### Task item
Please output the data exactly, minus pictures.

### Provided records
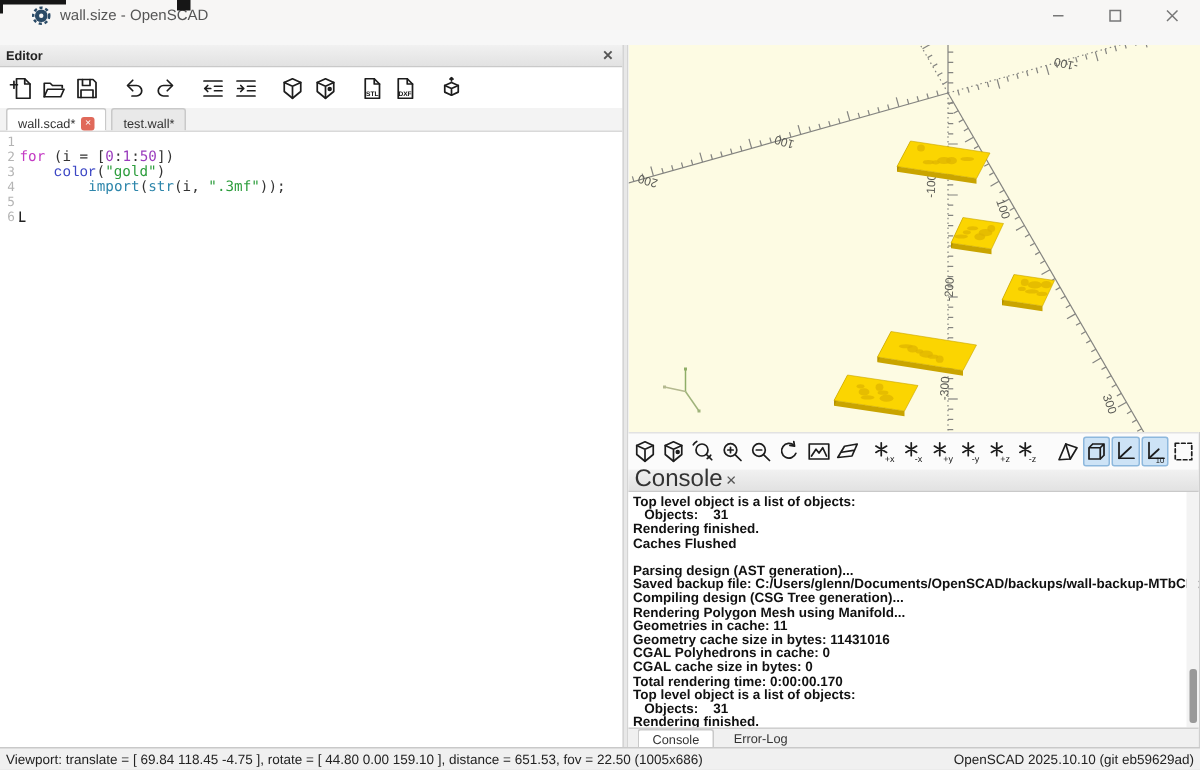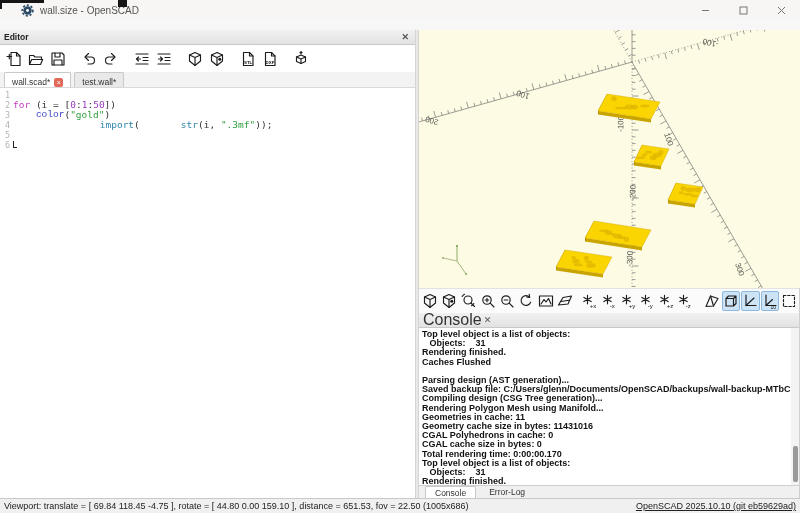--- a/index.html
+++ b/index.html
@@ -32,21 +32,21 @@
 
   .tabbar { position:absolute; left:0; top:42px; width:100%; height:16px; background:#f3f3f3; border-bottom:1px solid #d9d9d9; display:flex; align-items:flex-end; padding-left:4px; }
   .tab { height:15px; display:flex; align-items:flex-end; padding:0 7px; font-size:8.5px; color:#333; border:1px solid #c9c9c9; border-bottom:none; background:#e9e9e9; margin-right:3px; border-radius:2px 2px 0 0; }
   .tab.active { background:#fff; }
   .tab-close { width:9px; height:9px; background:#e0695a; color:#fff; border-radius:2px; font-size:7px; line-height:9px; text-align:center; margin-left:4px; }
 
   .code-area { position:absolute; left:0; top:58px; width:100%; bottom:0; background:#fff; font-family:"DejaVu Sans Mono", monospace; font-size:9.5px; line-height:10px; padding-top:2px; }
   .code-line { display:flex; height:10px; white-space:pre; }
   .gutter { width:13px; text-align:right; padding-right:3px; color:#b4b4b4; flex:none; font-size:8.5px; }
   .tok-pl { color:#333; } .tok-kw { color:#c43bc4; } .tok-num { color:#9a3dbd; }
-  .tok-fn1 { color:#3b46c4;font-family:Liberation Mono, monospace; } .tok-fn2 { color:#2e86ab;margin-left:41px; } .tok-str { color:#2e9e3e; }
+  .tok-fn1 { color:#3b46c4;font-family:Liberation Mono, monospace; } .tok-fn2 { color:#2e86ab; } .tok-str { color:#2e9e3e; }
   .caret { width:4px; height:7px; border-left:1px solid #222; border-bottom:1px solid #222; margin-top:1px; }
 
   .splitter { position:absolute; left:415px; top:30px; width:4px; height:468px; background:#e8e8e8; border-left:1px solid #d4d4d4; border-right:1px solid #d4d4d4; }
 
   .right-panel { position:absolute; left:419px; top:30px; width:381px; height:468px; background:#fff; border-right:1px solid #cfcfcf; }
   .viewport { position:absolute; left:0; top:0; width:381px; height:258px; overflow:hidden; }
   .vp-toolbar { position:absolute; left:0; top:258px; width:100%; height:25px; background:#fbfbfb; border-top:1px solid #e2e2e2; display:flex; align-items:center; padding-left:2px; }
   .vp-toolbar .tbtn { width:20px; height:20px; margin-right:1px; }
   .vp-gap { width:7px; }
 
@@ -55,21 +55,21 @@
   .console-line { font-size:9px; line-height:9.2px; white-space:pre; color:#111; }
   .console-scroll { position:absolute; right:0px; top:298px; width:8px; height:157px; background:#f3f3f3; }
   .console-thumb { position:absolute; right:1px; bottom:3px; width:5px; height:36px; background:#999; border-radius:2px; }
 
   .console-tabs { position:absolute; left:0; top:455px; width:100%; height:13px; background:#f0f0f0; border-top:1px solid #cfcfcf; display:flex; align-items:flex-end; padding-left:6px; }
   .ctab { height:12px; padding:0 9px; font-size:8.5px; color:#333; display:flex; align-items:center; margin-right:4px; }
   .ctab.active { background:#fff; border:1px solid #c9c9c9; border-bottom:none; border-radius:2px 2px 0 0; }
 
   .statusbar { position:absolute; left:0; top:498px; width:800px; height:15px; background:#f0f0f0; border-top:1px solid #c9c9c9; display:flex; align-items:center; padding:0 4px;gap:36px; }
   .status-left { font-size:9px; color:#222; flex:1; white-space:nowrap; }
-  .status-right { font-size:9px; color:#222; white-space:nowrap;text-decoration:underline; }
+  .status-right { font-size:9px; color:#222; white-space:nowrap; }
 </style>
 </head>
 <body>
 
 <div id="app">
 
   <div class="titlebar">
     <svg class="app-icon" viewBox="0 0 16 16">
       <circle cx="8" cy="8" r="5.2" fill="#2a4a66"></circle>
       <circle cx="8" cy="8" r="6.6" fill="none" stroke="#2a4a66" stroke-width="2" stroke-dasharray="2.6 2.3"></circle>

### Finished task
--- a/index.html
+++ b/index.html
@@ -32,21 +32,21 @@
 
   .tabbar { position:absolute; left:0; top:42px; width:100%; height:16px; background:#f3f3f3; border-bottom:1px solid #d9d9d9; display:flex; align-items:flex-end; padding-left:4px; }
   .tab { height:15px; display:flex; align-items:flex-end; padding:0 7px; font-size:8.5px; color:#333; border:1px solid #c9c9c9; border-bottom:none; background:#e9e9e9; margin-right:3px; border-radius:2px 2px 0 0; }
   .tab.active { background:#fff; }
   .tab-close { width:9px; height:9px; background:#e0695a; color:#fff; border-radius:2px; font-size:7px; line-height:9px; text-align:center; margin-left:4px; }
 
   .code-area { position:absolute; left:0; top:58px; width:100%; bottom:0; background:#fff; font-family:"DejaVu Sans Mono", monospace; font-size:9.5px; line-height:10px; padding-top:2px; }
   .code-line { display:flex; height:10px; white-space:pre; }
   .gutter { width:13px; text-align:right; padding-right:3px; color:#b4b4b4; flex:none; font-size:8.5px; }
   .tok-pl { color:#333; } .tok-kw { color:#c43bc4; } .tok-num { color:#9a3dbd; }
-  .tok-fn1 { color:#3b46c4;font-family:Liberation Mono, monospace; } .tok-fn2 { color:#2e86ab;margin-left:41px; } .tok-str { color:#2e9e3e; }
+  .tok-fn1 { color:#3b46c4;font-family:Liberation Mono, monospace; } .tok-fn2 { color:#2e86ab; } .tok-str { color:#2e9e3e; }
   .caret { width:4px; height:7px; border-left:1px solid #222; border-bottom:1px solid #222; margin-top:1px; }
 
   .splitter { position:absolute; left:415px; top:30px; width:4px; height:468px; background:#e8e8e8; border-left:1px solid #d4d4d4; border-right:1px solid #d4d4d4; }
 
   .right-panel { position:absolute; left:419px; top:30px; width:381px; height:468px; background:#fff; border-right:1px solid #cfcfcf; }
   .viewport { position:absolute; left:0; top:0; width:381px; height:258px; overflow:hidden; }
   .vp-toolbar { position:absolute; left:0; top:258px; width:100%; height:25px; background:#fbfbfb; border-top:1px solid #e2e2e2; display:flex; align-items:center; padding-left:2px; }
   .vp-toolbar .tbtn { width:20px; height:20px; margin-right:1px; }
   .vp-gap { width:7px; }
 
@@ -55,21 +55,21 @@
   .console-line { font-size:9px; line-height:9.2px; white-space:pre; color:#111; }
   .console-scroll { position:absolute; right:0px; top:298px; width:8px; height:157px; background:#f3f3f3; }
   .console-thumb { position:absolute; right:1px; bottom:3px; width:5px; height:36px; background:#999; border-radius:2px; }
 
   .console-tabs { position:absolute; left:0; top:455px; width:100%; height:13px; background:#f0f0f0; border-top:1px solid #cfcfcf; display:flex; align-items:flex-end; padding-left:6px; }
   .ctab { height:12px; padding:0 9px; font-size:8.5px; color:#333; display:flex; align-items:center; margin-right:4px; }
   .ctab.active { background:#fff; border:1px solid #c9c9c9; border-bottom:none; border-radius:2px 2px 0 0; }
 
   .statusbar { position:absolute; left:0; top:498px; width:800px; height:15px; background:#f0f0f0; border-top:1px solid #c9c9c9; display:flex; align-items:center; padding:0 4px;gap:36px; }
   .status-left { font-size:9px; color:#222; flex:1; white-space:nowrap; }
-  .status-right { font-size:9px; color:#222; white-space:nowrap;text-decoration:underline; }
+  .status-right { font-size:9px; color:#222; white-space:nowrap; }
 </style>
 </head>
 <body>
 
 <div id="app">
 
   <div class="titlebar">
     <svg class="app-icon" viewBox="0 0 16 16">
       <circle cx="8" cy="8" r="5.2" fill="#2a4a66"></circle>
       <circle cx="8" cy="8" r="6.6" fill="none" stroke="#2a4a66" stroke-width="2" stroke-dasharray="2.6 2.3"></circle>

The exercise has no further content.